■ SOURCE MATERIAL
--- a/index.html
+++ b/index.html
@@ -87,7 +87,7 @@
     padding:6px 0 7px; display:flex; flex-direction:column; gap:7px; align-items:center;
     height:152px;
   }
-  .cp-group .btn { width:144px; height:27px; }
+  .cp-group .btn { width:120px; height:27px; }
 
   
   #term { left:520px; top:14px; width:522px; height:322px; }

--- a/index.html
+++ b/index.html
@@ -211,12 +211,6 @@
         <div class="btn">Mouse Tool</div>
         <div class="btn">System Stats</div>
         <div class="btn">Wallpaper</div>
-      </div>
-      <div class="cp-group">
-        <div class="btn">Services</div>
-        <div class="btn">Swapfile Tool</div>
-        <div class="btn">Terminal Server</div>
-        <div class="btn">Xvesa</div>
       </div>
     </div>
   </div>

* * *

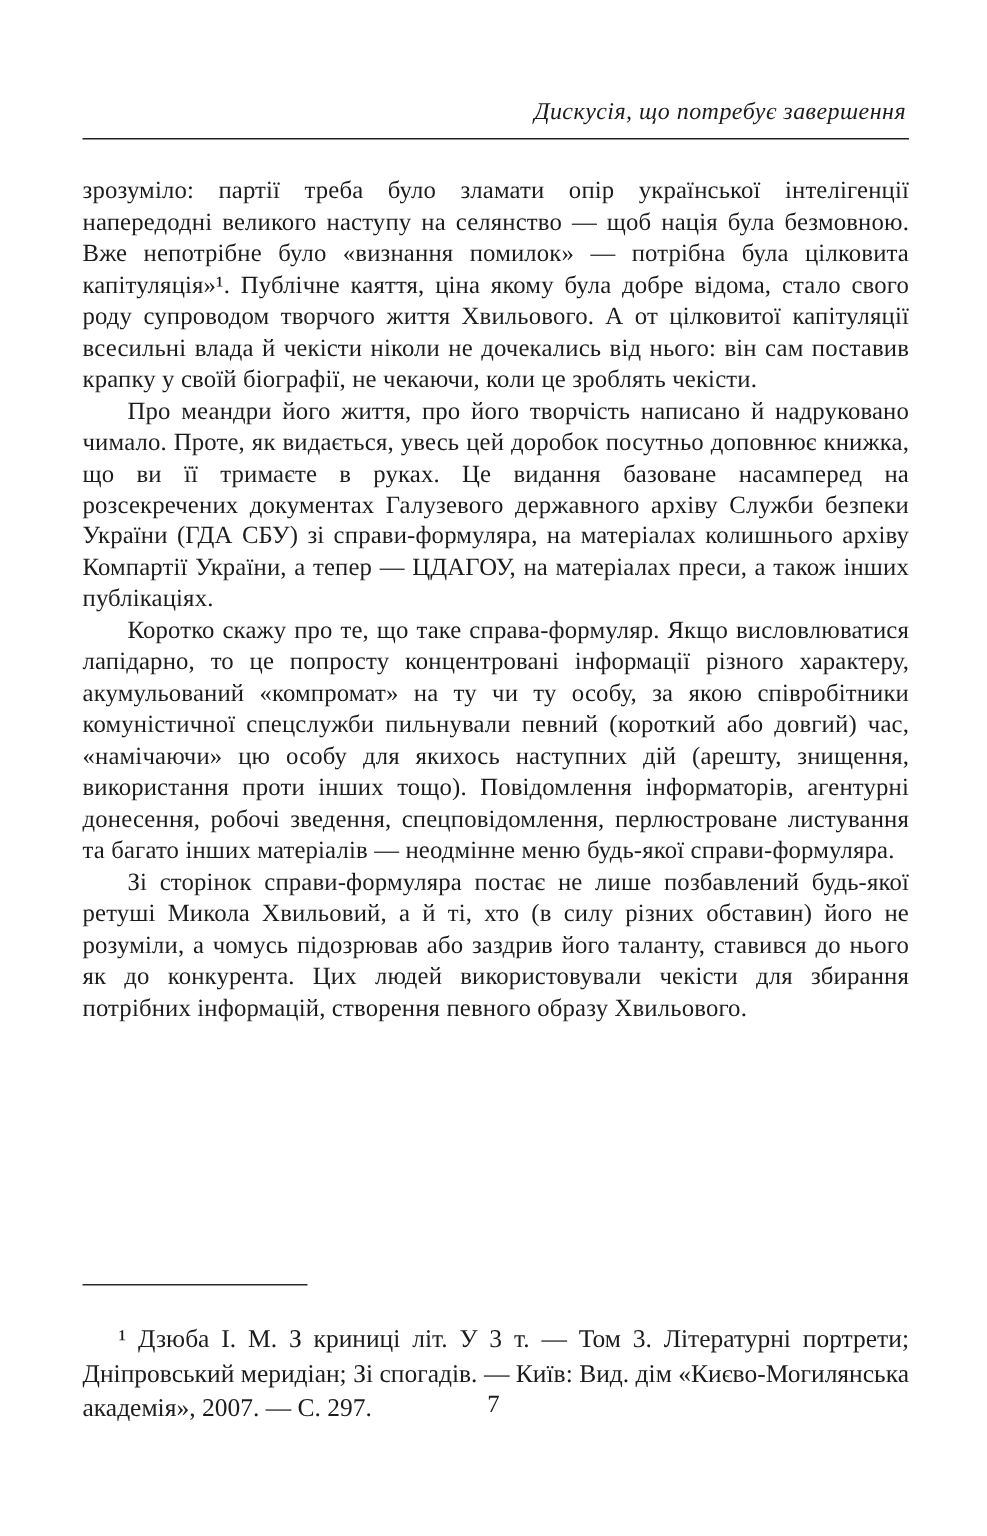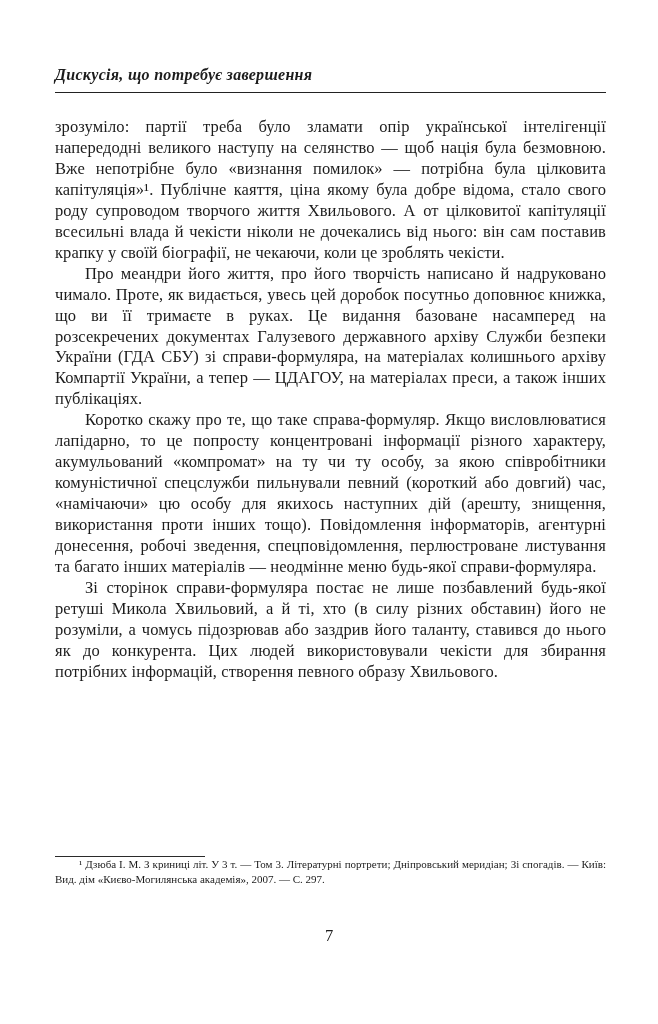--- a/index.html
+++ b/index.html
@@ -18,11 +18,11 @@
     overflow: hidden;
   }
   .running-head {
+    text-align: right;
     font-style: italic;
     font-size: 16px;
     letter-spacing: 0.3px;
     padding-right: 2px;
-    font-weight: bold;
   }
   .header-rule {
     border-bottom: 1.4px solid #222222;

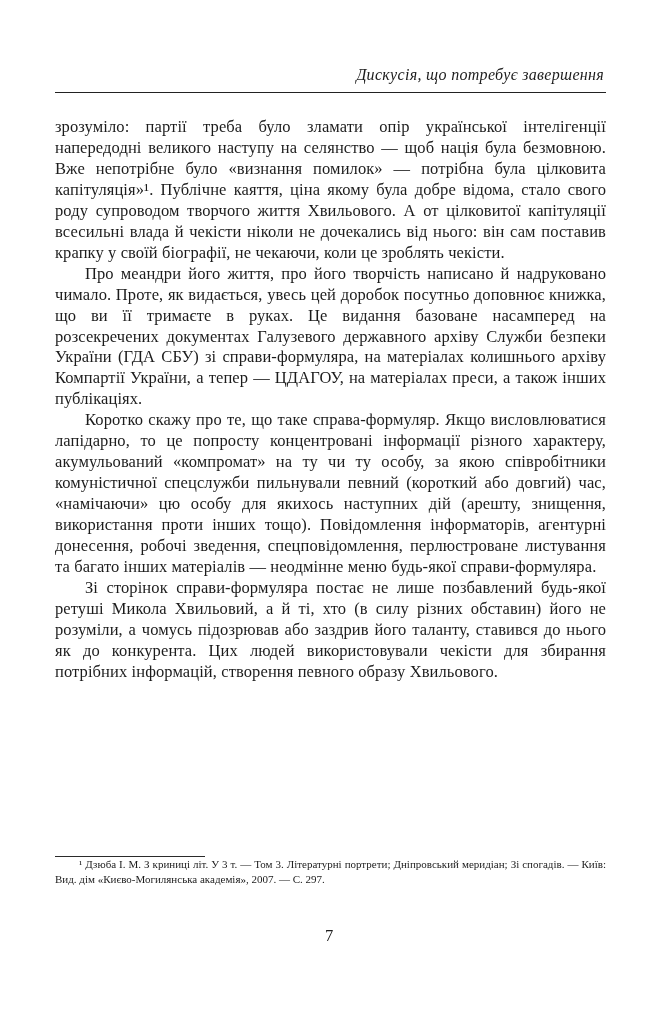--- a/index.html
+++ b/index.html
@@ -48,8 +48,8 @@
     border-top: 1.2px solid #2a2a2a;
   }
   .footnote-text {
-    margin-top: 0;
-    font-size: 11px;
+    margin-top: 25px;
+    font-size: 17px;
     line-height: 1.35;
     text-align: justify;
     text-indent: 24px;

--

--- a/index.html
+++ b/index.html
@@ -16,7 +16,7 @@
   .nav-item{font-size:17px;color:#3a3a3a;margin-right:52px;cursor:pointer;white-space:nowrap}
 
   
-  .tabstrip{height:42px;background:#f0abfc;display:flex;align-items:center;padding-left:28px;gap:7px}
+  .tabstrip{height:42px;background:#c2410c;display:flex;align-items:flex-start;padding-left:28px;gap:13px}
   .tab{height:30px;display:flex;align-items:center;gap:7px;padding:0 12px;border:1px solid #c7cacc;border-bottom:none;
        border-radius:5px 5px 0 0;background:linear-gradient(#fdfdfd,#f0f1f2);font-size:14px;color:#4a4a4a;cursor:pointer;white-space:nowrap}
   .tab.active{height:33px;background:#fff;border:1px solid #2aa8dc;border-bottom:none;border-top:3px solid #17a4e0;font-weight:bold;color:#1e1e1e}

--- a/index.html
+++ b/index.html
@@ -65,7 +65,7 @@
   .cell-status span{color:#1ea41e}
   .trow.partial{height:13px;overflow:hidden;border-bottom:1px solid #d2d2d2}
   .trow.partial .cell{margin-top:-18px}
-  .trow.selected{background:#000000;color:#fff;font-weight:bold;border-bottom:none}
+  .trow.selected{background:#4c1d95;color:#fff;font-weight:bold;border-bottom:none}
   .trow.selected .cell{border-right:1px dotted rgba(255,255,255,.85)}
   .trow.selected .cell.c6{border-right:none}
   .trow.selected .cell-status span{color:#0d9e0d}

■ TASK REQUIREMENTS
Across the data, pull every line containing the string "cell".

■ SOLUTION BELOW
   .cell-status span{color:#1ea41e}
   .trow.partial .cell{margin-top:-18px}
   .trow.selected .cell{border-right:1px dotted rgba(255,255,255,.85)}
   .trow.selected .cell.c6{border-right:none}
   .trow.selected .cell-status span{color:#0d9e0d}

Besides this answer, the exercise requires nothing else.